TASK PROMPT: In the records below, find the line containing "font-family: none ->", then print it and every following line exactly, through the last, without pictures.

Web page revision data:
━━━━━━━━

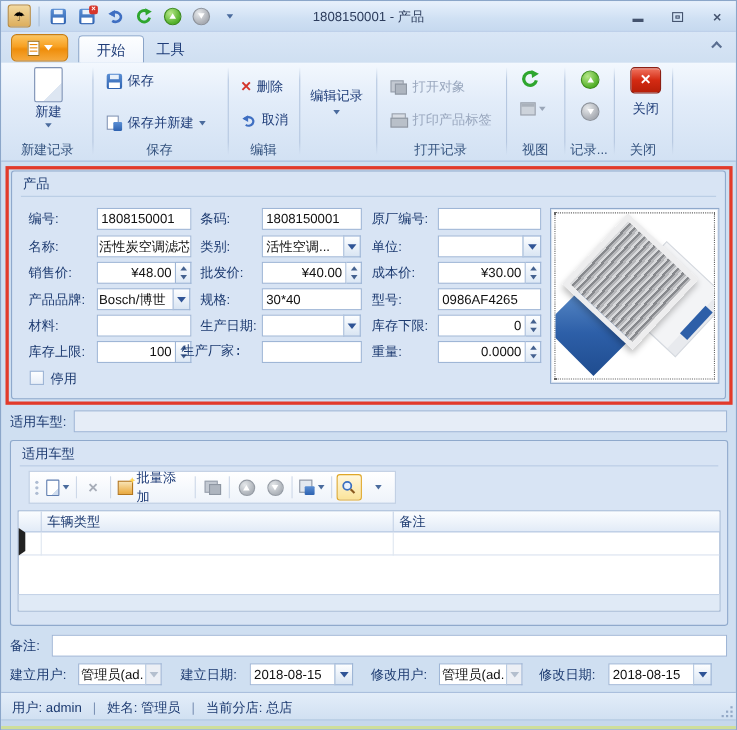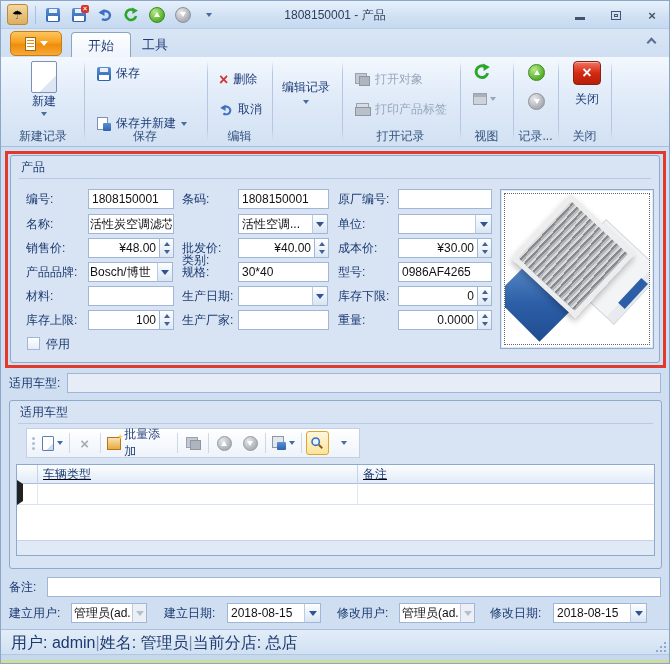"保存并新建" div.rbtn { top: 56px -> 44px }
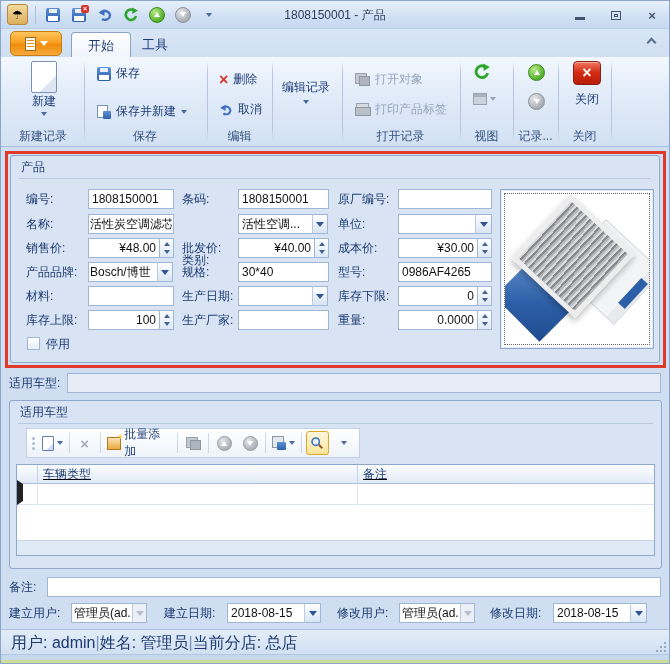"类别:" span.flabel { margin-top: 36px -> none }
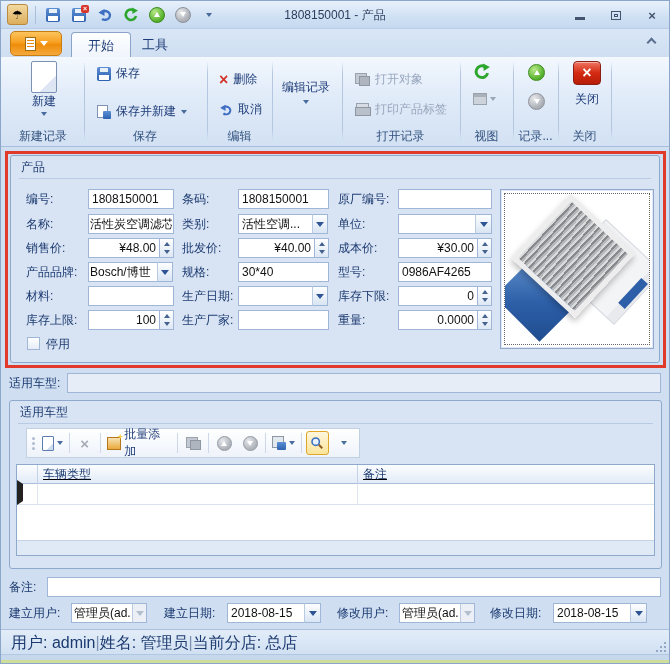"生产厂家:" span.flabel { font-family: none -> Liberation Mono, monospace; left: 171px -> 154px }
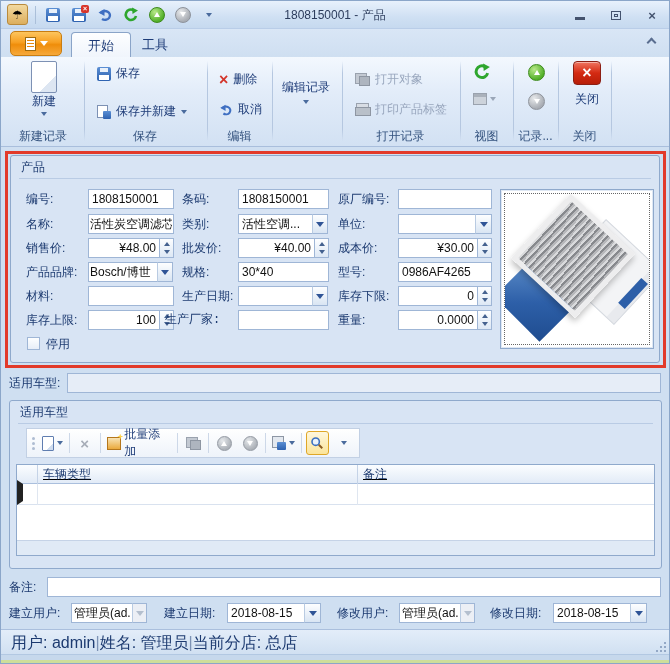"车辆类型" .thead { text-decoration: underline -> none }
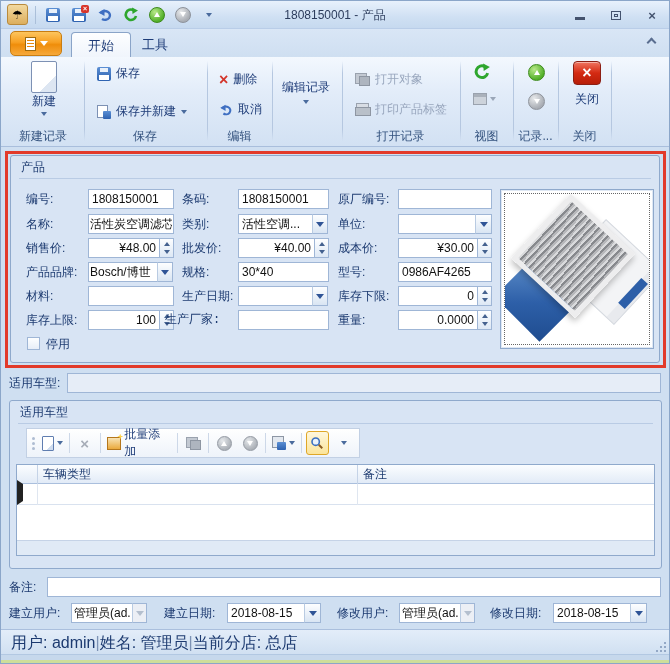"用户: admin" .statusbar { font-size: 16px -> 12px; gap: none -> 10px }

━━━━━━━━

ANSWER:
"生产厂家:" span.flabel { font-family: none -> Liberation Mono, monospace; left: 171px -> 154px }
"车辆类型" .thead { text-decoration: underline -> none }
"用户: admin" .statusbar { font-size: 16px -> 12px; gap: none -> 10px }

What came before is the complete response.